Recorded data
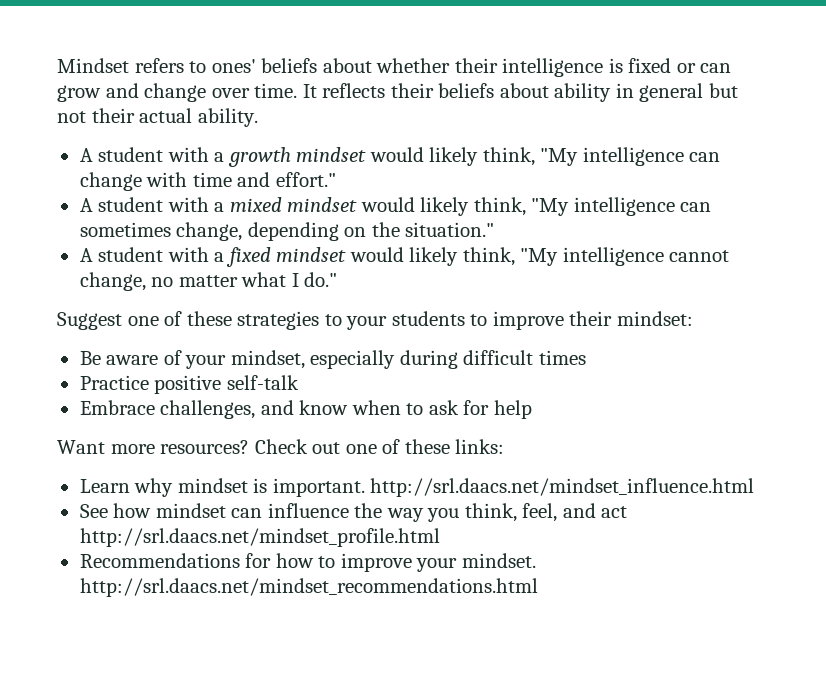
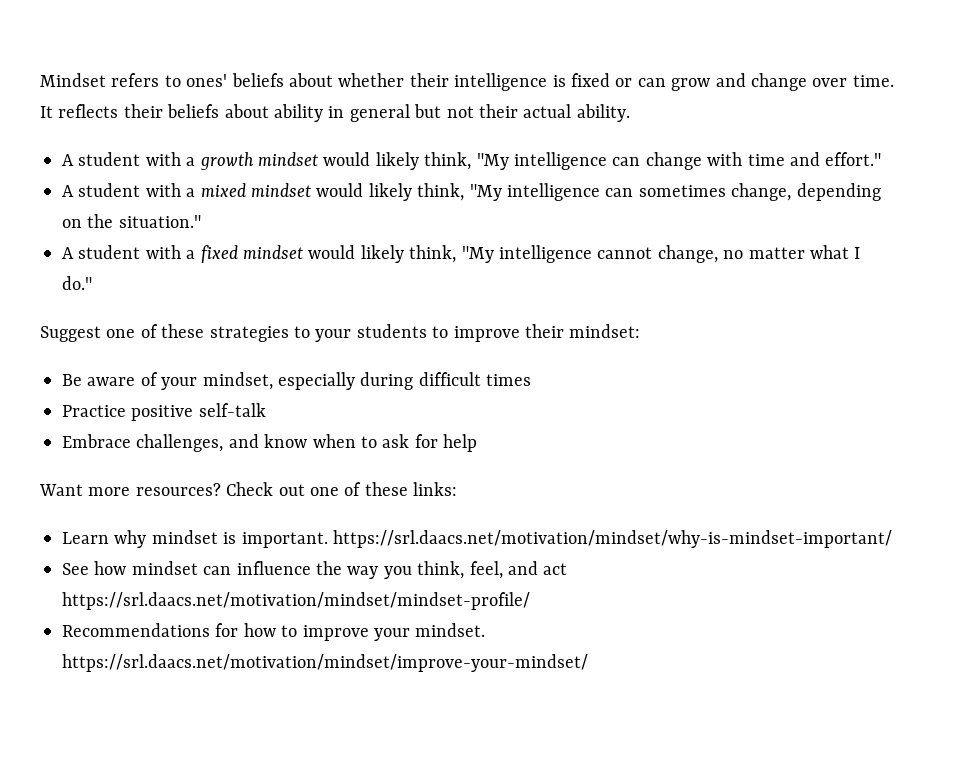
[370,478,755,497] http://srl.daacs.net/mindset_influence.html -> [333,530,892,548] https://srl.daacs.net/motivation/mindset/why-is-mindset-important/
[79,528,440,547] http://srl.daacs.net/mindset_profile.html -> [62,592,530,610] https://srl.daacs.net/motivation/mindset/mindset-profile/
[79,578,538,597] http://srl.daacs.net/mindset_recommendations.html -> [62,654,588,672] https://srl.daacs.net/motivation/mindset/improve-your-mindset/

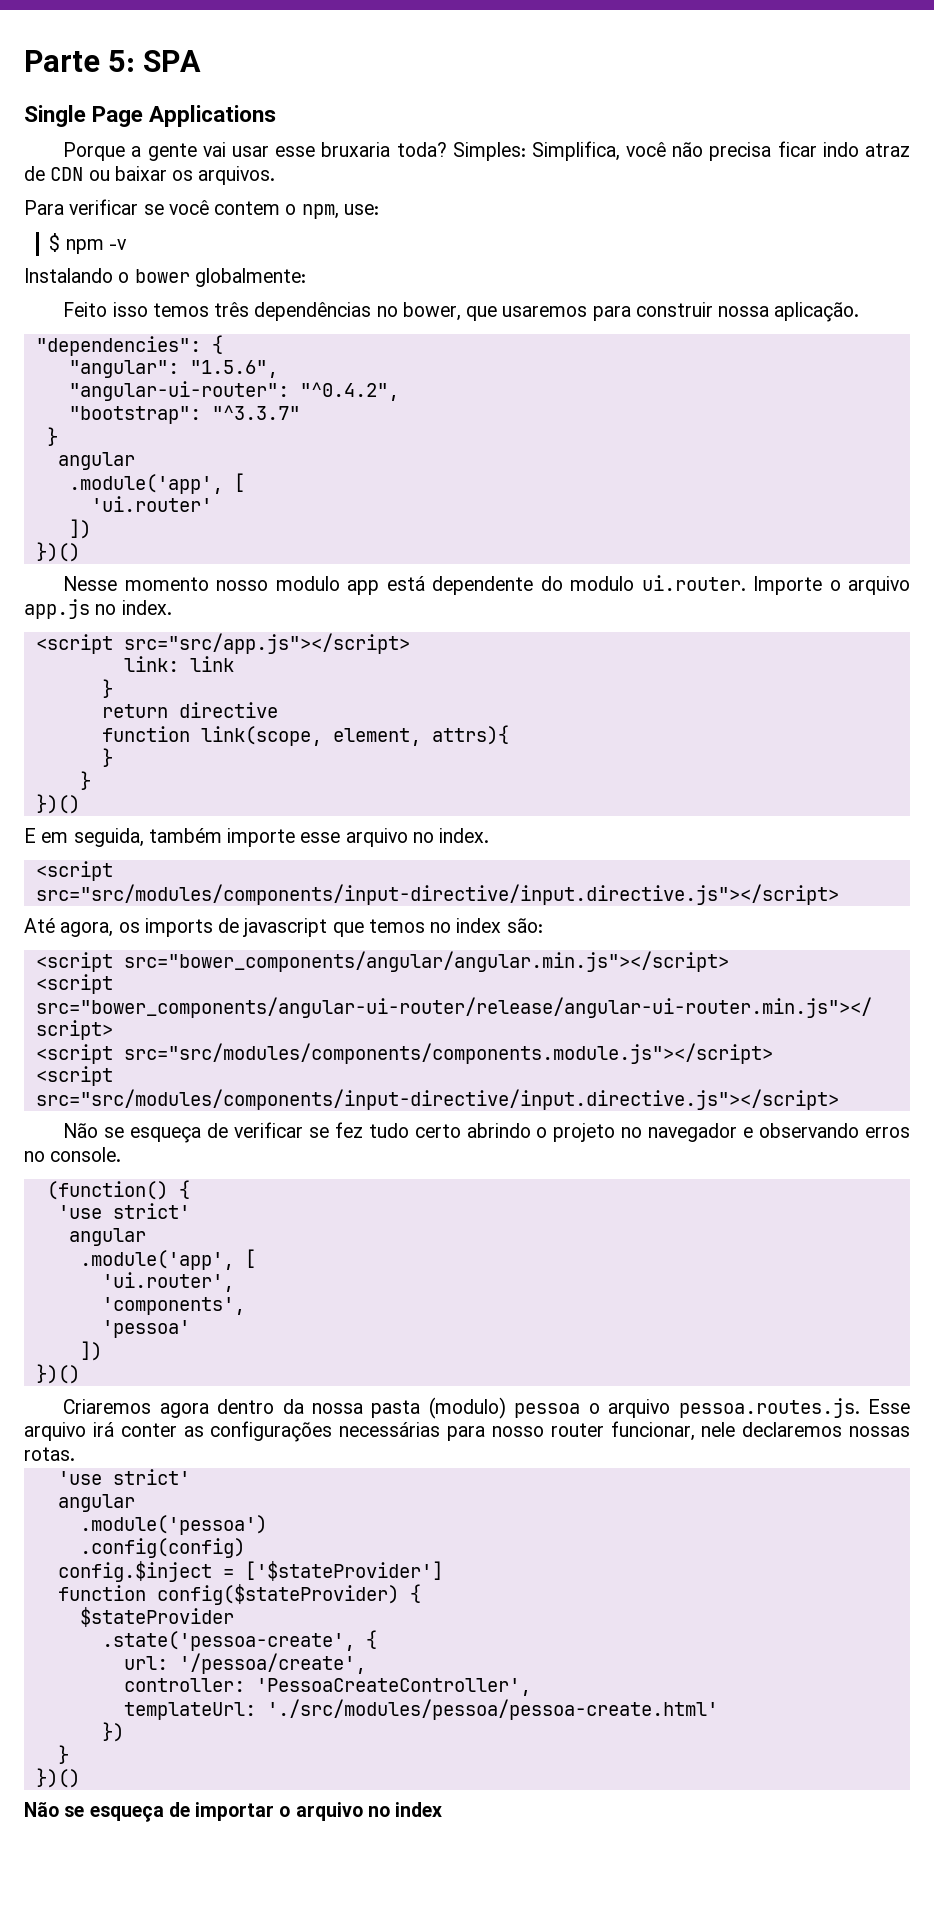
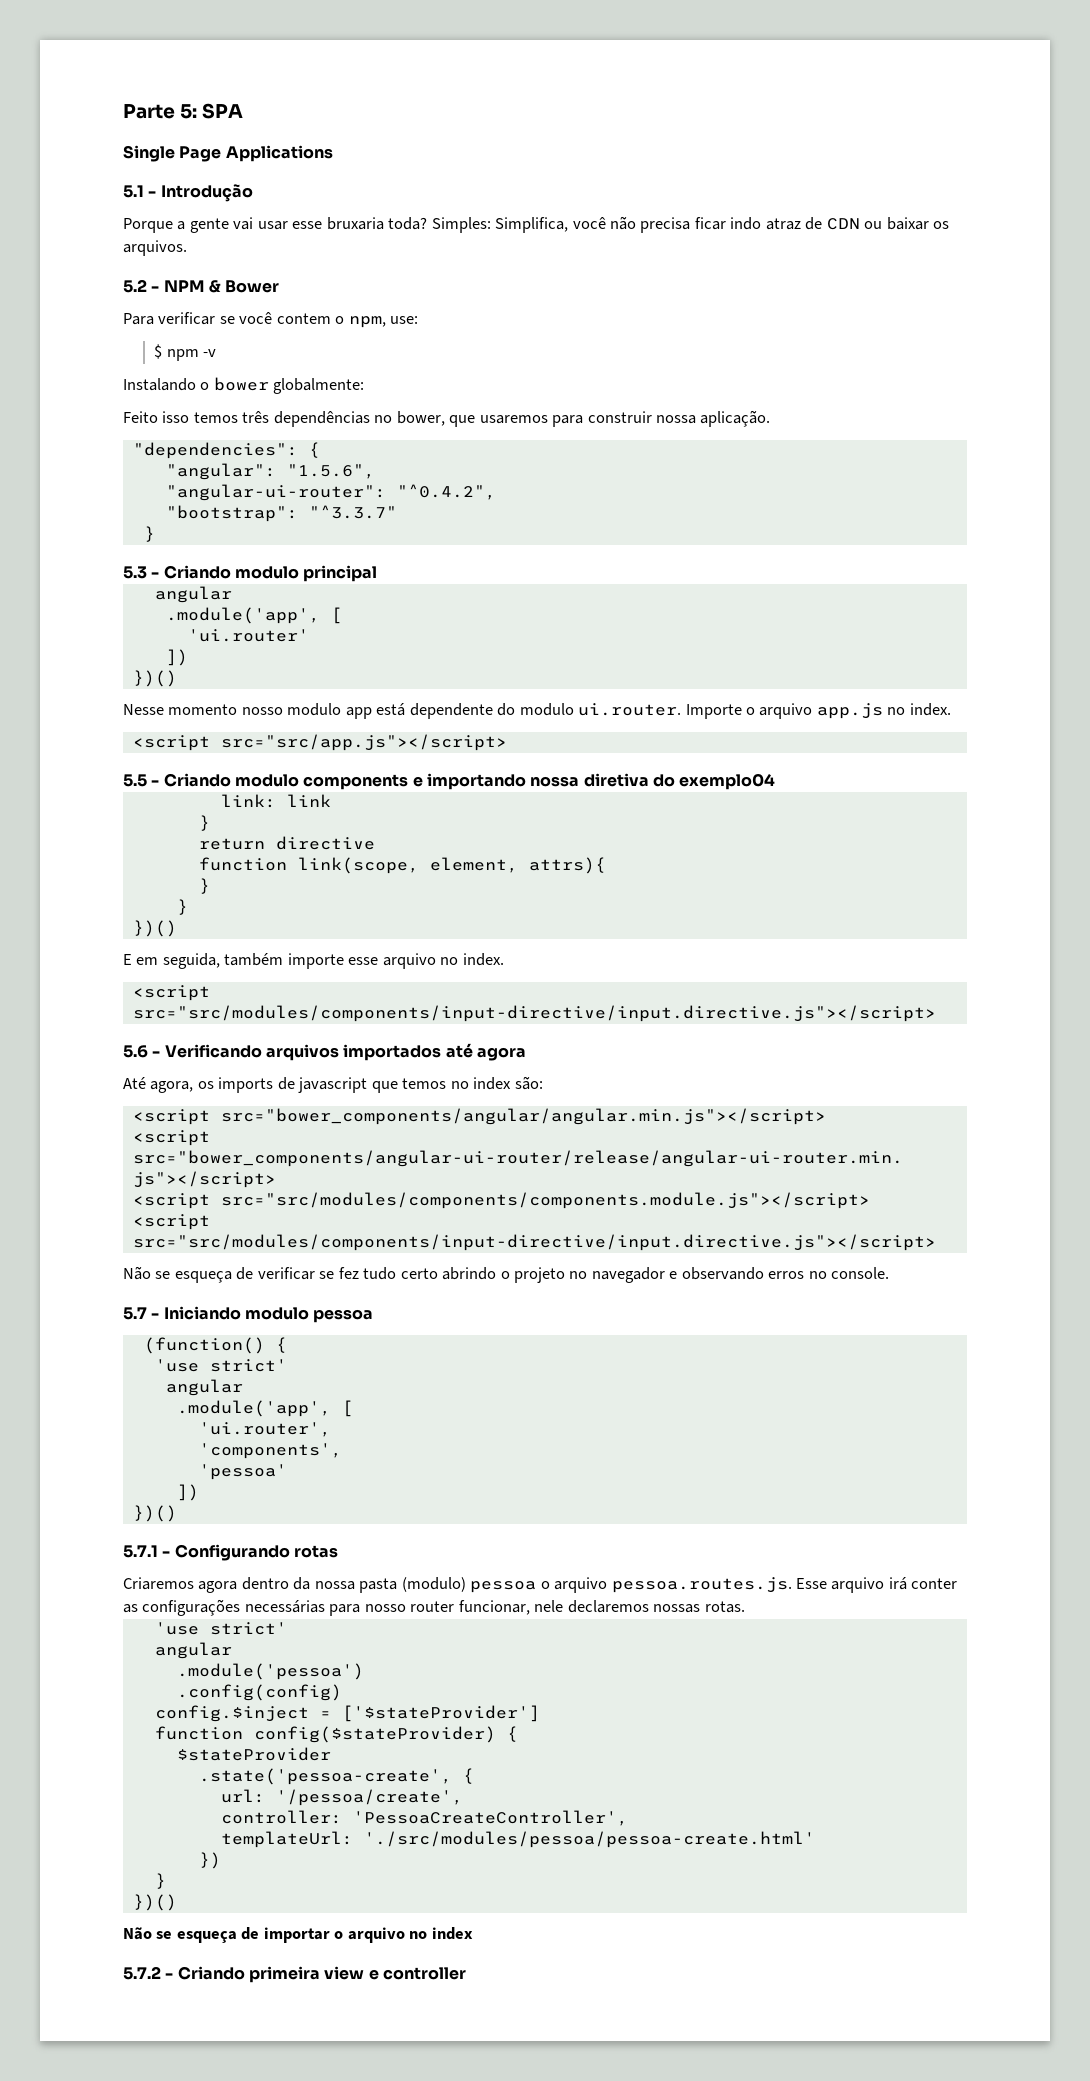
(277, 116) none -> [123,184,253,202] // 5.1 - Introdução
(276, 175) none -> [123,279,280,293] // 5.2 - NPM & Bower
(58, 436) none -> [123,565,378,582] // 5.3 - Criando modulo principal
(410, 643) none -> [123,773,776,790] // 5.5 - Criando modulo components e importando nossa diretiva do exemplo04
(839, 894) none -> [123,1043,526,1061] // 5.6 - Verificando arquivos importados até agora
(122, 1154) none -> [123,1306,374,1323] // 5.7 - Iniciando modulo pessoa
(80, 1374) none -> [123,1544,338,1561] // 5.7.1 - Configurando rotas
(443, 1809) none -> [123,1966,466,1983] // 5.7.2 - Criando primeira view e controller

Activity: Quote the entries above word for word. Leave the images out.

Your solution:
[370,478,755,497] http://srl.daacs.net/mindset_influence.html -> [333,530,892,548] https://srl.daacs.net/motivation/mindset/why-is-mindset-important/
[79,528,440,547] http://srl.daacs.net/mindset_profile.html -> [62,592,530,610] https://srl.daacs.net/motivation/mindset/mindset-profile/
[79,578,538,597] http://srl.daacs.net/mindset_recommendations.html -> [62,654,588,672] https://srl.daacs.net/motivation/mindset/improve-your-mindset/

(277, 116) none -> [123,184,253,202] // 5.1 - Introdução
(276, 175) none -> [123,279,280,293] // 5.2 - NPM & Bower
(58, 436) none -> [123,565,378,582] // 5.3 - Criando modulo principal
(410, 643) none -> [123,773,776,790] // 5.5 - Criando modulo components e importando nossa diretiva do exemplo04
(839, 894) none -> [123,1043,526,1061] // 5.6 - Verificando arquivos importados até agora
(122, 1154) none -> [123,1306,374,1323] // 5.7 - Iniciando modulo pessoa
(80, 1374) none -> [123,1544,338,1561] // 5.7.1 - Configurando rotas
(443, 1809) none -> [123,1966,466,1983] // 5.7.2 - Criando primeira view e controller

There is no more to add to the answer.